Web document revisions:
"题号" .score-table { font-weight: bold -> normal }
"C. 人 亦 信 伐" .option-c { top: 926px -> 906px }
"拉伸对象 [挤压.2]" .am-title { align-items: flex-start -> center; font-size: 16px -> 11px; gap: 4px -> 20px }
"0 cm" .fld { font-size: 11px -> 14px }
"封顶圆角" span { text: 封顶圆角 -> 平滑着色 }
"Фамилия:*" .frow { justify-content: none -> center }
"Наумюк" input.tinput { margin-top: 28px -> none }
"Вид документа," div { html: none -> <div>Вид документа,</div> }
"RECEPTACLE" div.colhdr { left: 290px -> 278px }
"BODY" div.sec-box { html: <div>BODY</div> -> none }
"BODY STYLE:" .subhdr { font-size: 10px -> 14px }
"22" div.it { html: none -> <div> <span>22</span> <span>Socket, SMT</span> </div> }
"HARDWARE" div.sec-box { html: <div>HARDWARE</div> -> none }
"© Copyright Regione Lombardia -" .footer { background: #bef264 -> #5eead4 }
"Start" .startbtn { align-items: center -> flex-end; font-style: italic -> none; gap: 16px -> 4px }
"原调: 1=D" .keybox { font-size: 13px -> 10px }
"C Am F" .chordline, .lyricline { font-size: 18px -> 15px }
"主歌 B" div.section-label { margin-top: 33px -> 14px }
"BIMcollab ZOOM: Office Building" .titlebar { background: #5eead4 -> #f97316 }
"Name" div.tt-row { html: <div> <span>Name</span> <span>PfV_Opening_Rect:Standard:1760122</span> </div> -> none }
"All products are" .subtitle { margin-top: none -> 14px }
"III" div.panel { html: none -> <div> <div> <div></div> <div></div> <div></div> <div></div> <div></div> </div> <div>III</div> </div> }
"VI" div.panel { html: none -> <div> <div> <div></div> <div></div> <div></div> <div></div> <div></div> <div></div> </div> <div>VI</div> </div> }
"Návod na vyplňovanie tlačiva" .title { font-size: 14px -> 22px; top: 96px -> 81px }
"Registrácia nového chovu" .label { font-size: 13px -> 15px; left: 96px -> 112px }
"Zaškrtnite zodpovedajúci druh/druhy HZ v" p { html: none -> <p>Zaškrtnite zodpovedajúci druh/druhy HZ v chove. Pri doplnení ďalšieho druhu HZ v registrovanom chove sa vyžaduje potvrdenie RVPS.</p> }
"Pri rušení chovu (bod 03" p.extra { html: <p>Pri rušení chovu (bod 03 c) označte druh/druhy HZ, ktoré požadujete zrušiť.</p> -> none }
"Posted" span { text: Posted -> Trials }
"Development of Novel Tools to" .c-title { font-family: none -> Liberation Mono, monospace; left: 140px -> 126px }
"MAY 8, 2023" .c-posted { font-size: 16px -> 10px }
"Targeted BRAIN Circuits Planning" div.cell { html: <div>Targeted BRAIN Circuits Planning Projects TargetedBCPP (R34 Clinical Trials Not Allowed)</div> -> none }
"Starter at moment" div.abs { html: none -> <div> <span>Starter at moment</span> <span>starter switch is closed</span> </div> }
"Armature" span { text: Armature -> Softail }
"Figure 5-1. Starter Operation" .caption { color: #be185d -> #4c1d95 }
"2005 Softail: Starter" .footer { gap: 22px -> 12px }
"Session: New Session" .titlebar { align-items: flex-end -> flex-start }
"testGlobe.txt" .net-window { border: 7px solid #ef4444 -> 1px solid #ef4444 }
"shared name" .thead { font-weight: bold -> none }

▶ WHAT THIS TASK INVOLVES
Only one stretch of the data above is needed. Restate it word for word, from the line containing "13px -> 15px;" through the line containing "16px -> 10px", both ends included.

▶ RESPONSE
"Registrácia nového chovu" .label { font-size: 13px -> 15px; left: 96px -> 112px }
"Zaškrtnite zodpovedajúci druh/druhy HZ v" p { html: none -> <p>Zaškrtnite zodpovedajúci druh/druhy HZ v chove. Pri doplnení ďalšieho druhu HZ v registrovanom chove sa vyžaduje potvrdenie RVPS.</p> }
"Pri rušení chovu (bod 03" p.extra { html: <p>Pri rušení chovu (bod 03 c) označte druh/druhy HZ, ktoré požadujete zrušiť.</p> -> none }
"Posted" span { text: Posted -> Trials }
"Development of Novel Tools to" .c-title { font-family: none -> Liberation Mono, monospace; left: 140px -> 126px }
"MAY 8, 2023" .c-posted { font-size: 16px -> 10px }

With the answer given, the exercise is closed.